Plus révélateur encore est le cas des Émirats arabes unis. Longtemps perçus comme un sanctuaire de stabilité, un espace protégé au cœur d’une région instable, les Émirats incarnaient une forme d’exception sécuritaire. Hub financier, plateforme logistique, zone de relative neutralité, ils semblaient à l’abri des secousses.

Or cette illusion se fissure. La guerre les rattrape désormais aussi par des frappes directes. Bases militaires américaines visées dans le Golfe, installations stratégiques touchées, missions diplomatiques ciblées: le conflit s’est étendu bien au-delà de ses foyers initiaux.  Volatilité des marchés, incertitudes énergétiques, tensions régionales accrues: même les économies les plus solides ne peuvent se soustraire à une conflictualité devenue à la fois diffuse et frontale. Le risque ne se limite plus aux zones de combat. Il circule à travers les flux financiers, les routes maritimes et les chaînes d’approvisionnement.

Il n’existe plus de véritable extérieur à la guerre. Celle-ci déborde ses frontières traditionnelles et devient un phénomène régional total, affectant aussi bien les sociétés directement exposées que celles qui pensaient en être protégées.

Dans ce paysage, la fatigue stratégique prend une dimension nouvelle. Elle ne concerne plus seulement les populations des zones de conflit, mais l’ensemble d’une région confrontée à une instabilité chronique. Elle se diffuse, à mesure que la guerre s’installe comme horizon permanent.

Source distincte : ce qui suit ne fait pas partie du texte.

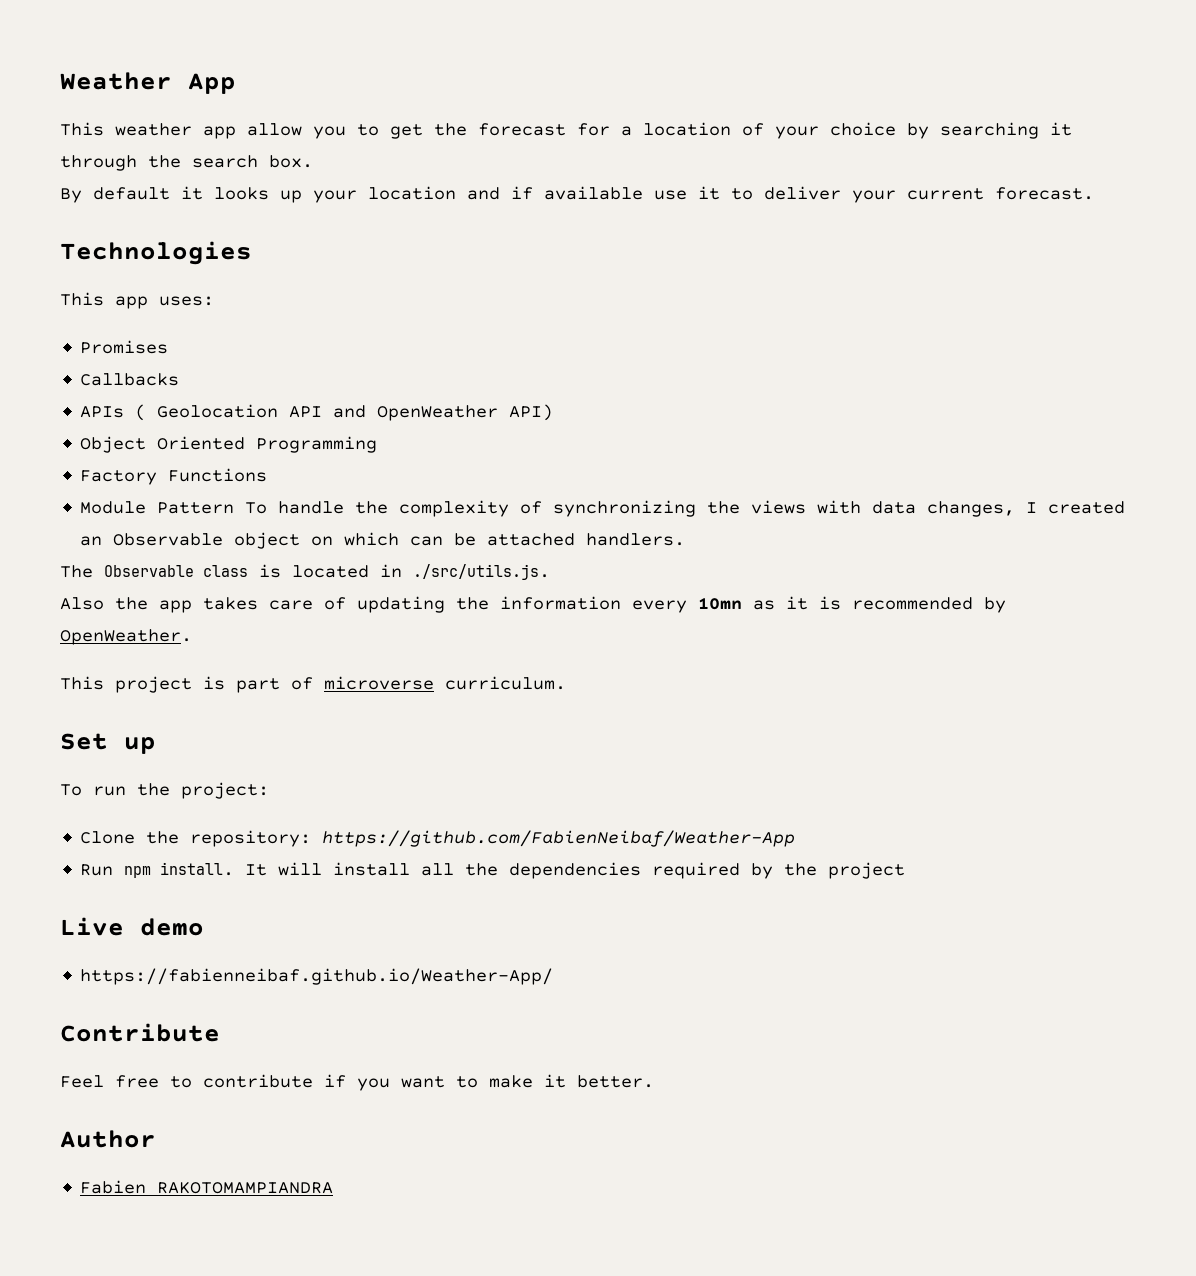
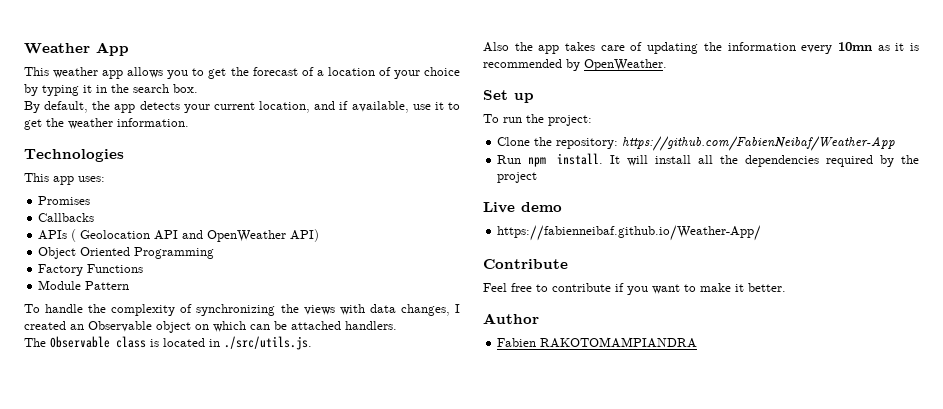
[247,123,302,136] allow -> [127,67,164,78] allows
[577,123,610,136] for -> [301,67,314,76] of
[940,122,1072,139] [60,155,137,171] searching it through -> [42,85,107,96] typing it in
[93,186,456,203] default it looks up your location -> [44,101,311,113] default, the app detects your current location,
[544,186,643,200] available -> [351,101,409,113] available,
[764,186,1094,203] deliver your current forecast. -> [24,118,189,130] get the weather information.
(235, 508) none -> (130, 285) //
[60,676,566,693] // This project is part of microverse curriculum. -> (667, 65) none

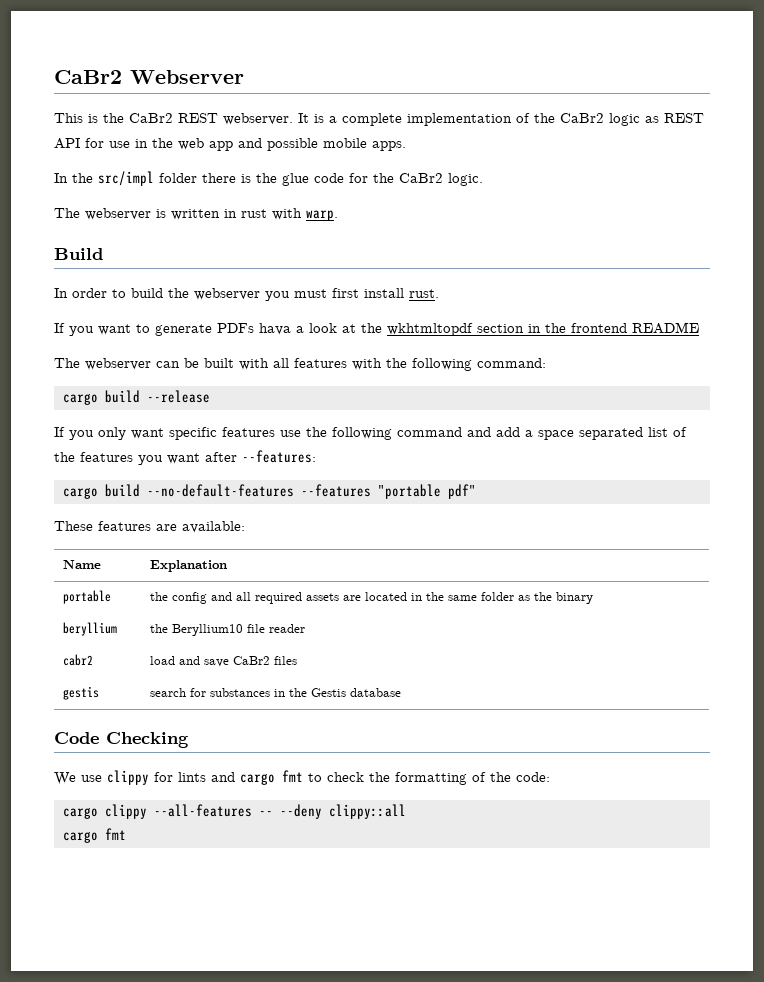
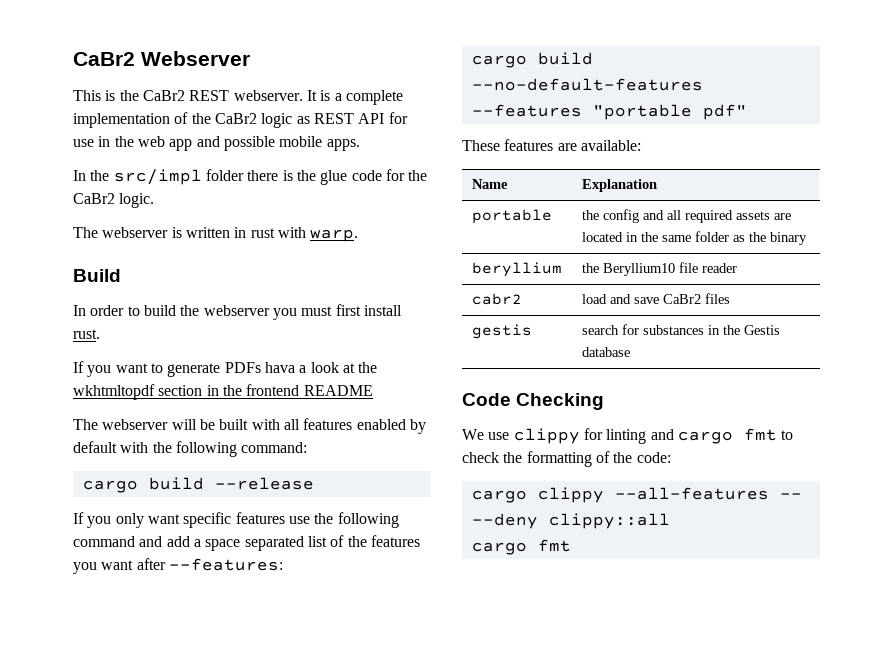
[156,361,180,368] can -> [171,419,197,430] will
(347, 363) none -> [356,419,426,434] [73,441,117,453] enabled by default
[178,772,206,782] lints -> [606,429,647,444] linting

Reste alors une question. Que produit cette fatigue? Elle ne conduit pas nécessairement à la paix. L’histoire montre que des sociétés épuisées peuvent continuer à être entraînées dans des conflits qu’elles ne maîtrisent pas. Mais elle modifie les équilibres. Elle fragilise les récits qui justifient la guerre. Elle introduit du doute là où dominait la certitude. Elle ouvre, peut-être, la possibilité d’un désengagement. Ou, au contraire, celle d’un repli plus fragmenté, plus individualisé, où chacun cherche à se protéger dans un environnement perçu comme durablement instable.

Le Moyen-Orient entre dans une phase où la répétition elle-même devient un fait politique. À force de vivre dans l’urgence, les sociétés ne s’effondrent pas toujours. Mais elles s’usent. Et cette usure pourrait, à son tour, peser directement sur les équilibres de la région.